AS IF PEERING
around a corner, the Freak tilts his head slightly to the left as he begins his
explosive, homemade pitching delivery. What lurks around that corner is either
greatness or danger, which makes tiny Tim Lincecum, all 172 pounds of him, the
most fascinating pitcher in baseball. Not since Mark (the Bird) Fidrych spoke
to baseballs, manicured mounds and baffled hitters more than 30 years ago has a
pitcher been this consistent and this captivating from the start of his career.

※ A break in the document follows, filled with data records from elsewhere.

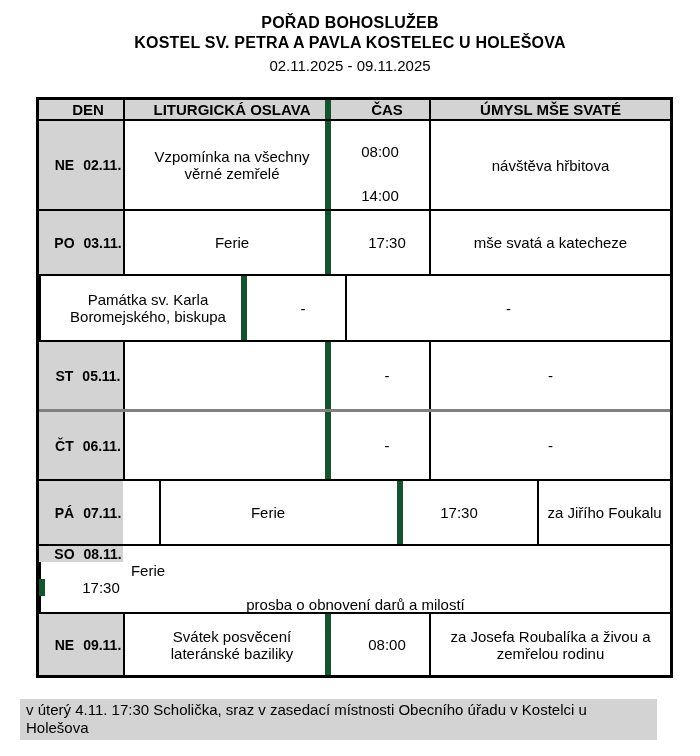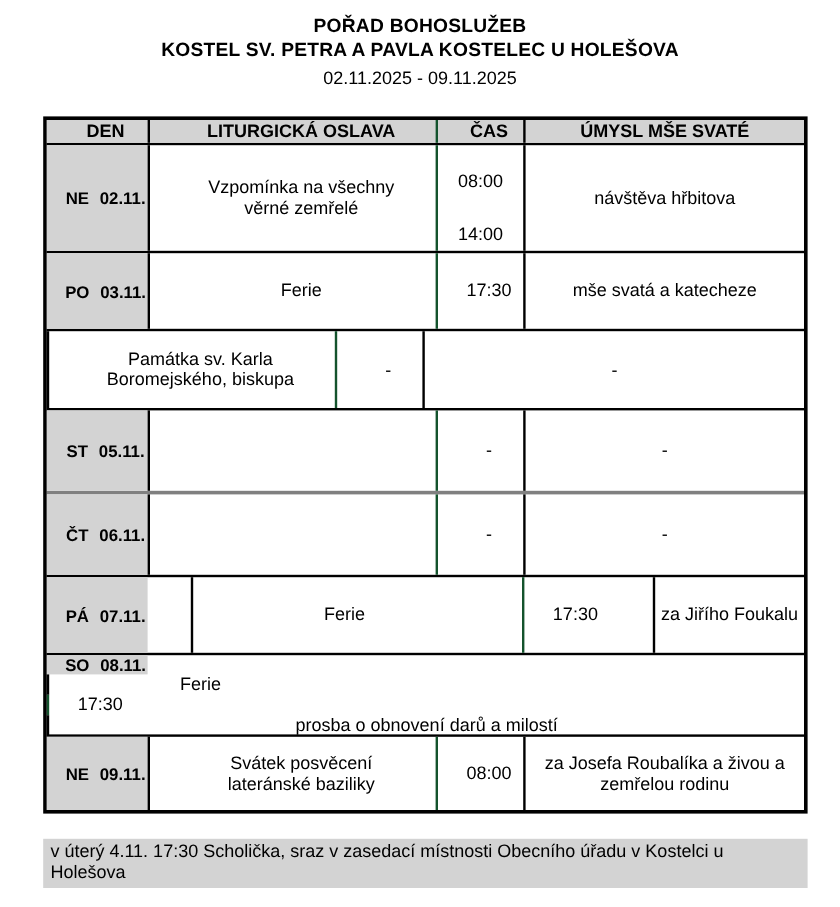"LITURGICKÁ OSLAVA" .c-cel { width: 240px -> 202px }
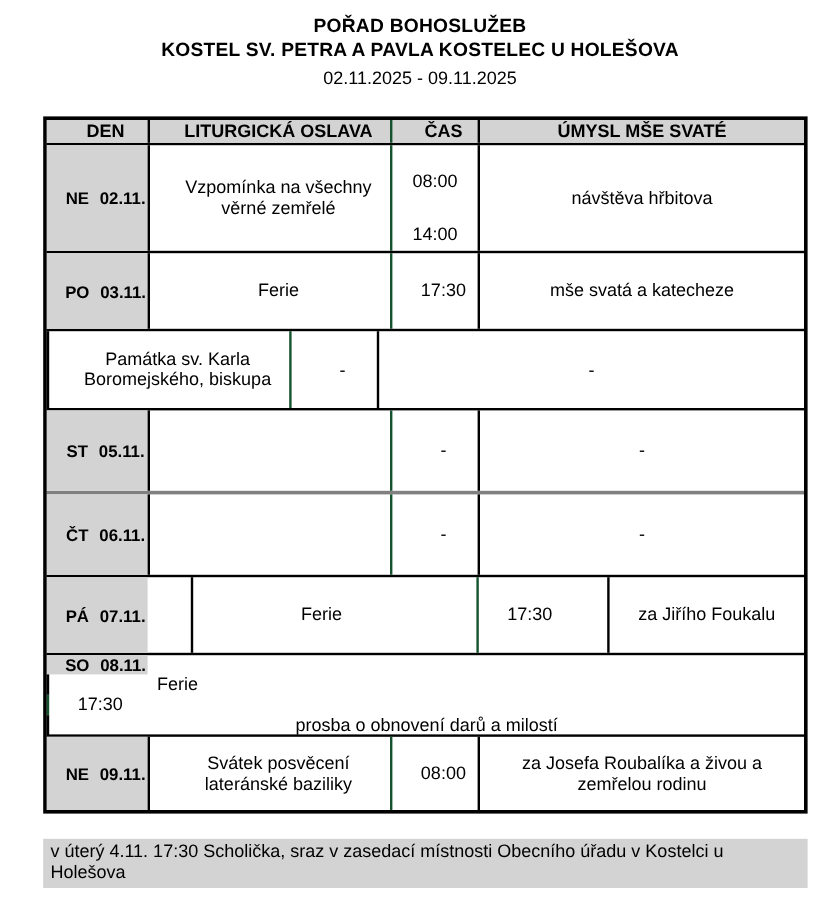"ČAS" .c-time { border-left: 2px solid #14532d -> 6px solid #14532d; width: 73px -> 104px }
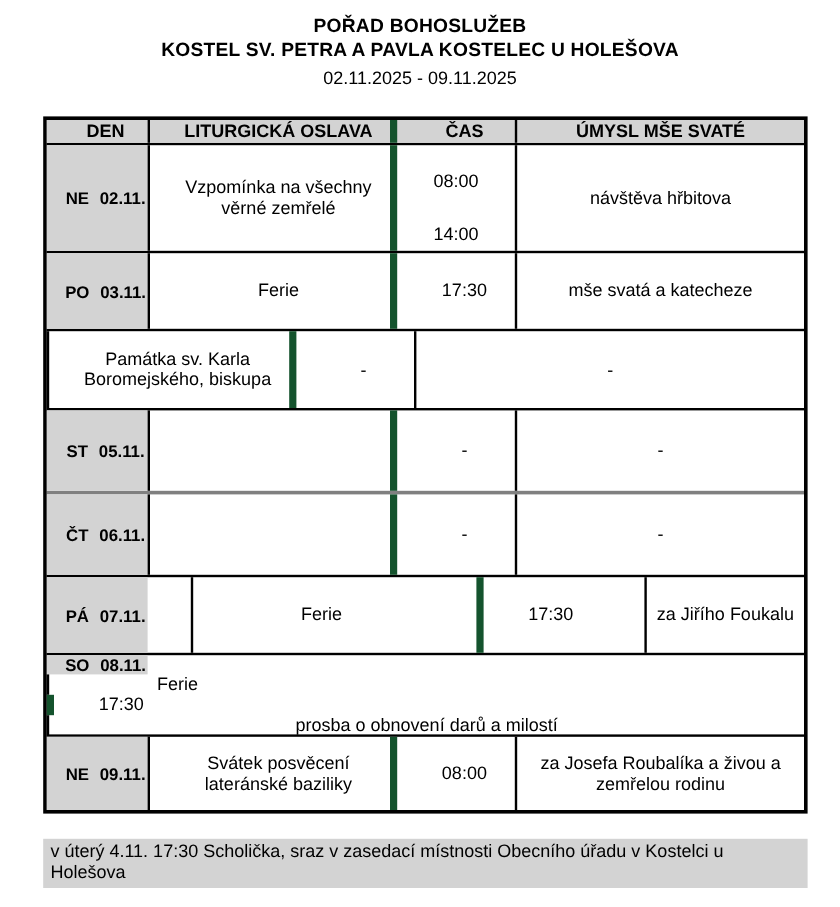"v úterý 4.11. 17:30 Scholička," .note { margin: 21px 0 0 36px -> 21px 0 0 20px }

Lincecum does not throw a baseball as much as he launches it, 98-mph rockets
somehow expelled, with finely tuned kinetic energy, from a batboy's body. He
scares hitters and scouts alike.
"There aren't
too many comparables at his size, especially as starting pitchers," says
Cleveland Indians general manager Mark Shapiro, whose team in 2005 drafted but
did not sign Lincecum, still available at pick No. 1,261. A stumped Indians
scouting department could not agree whether the undersized righthander was an
ace, a closer, a setup man or a horrific medical disaster waiting to happen.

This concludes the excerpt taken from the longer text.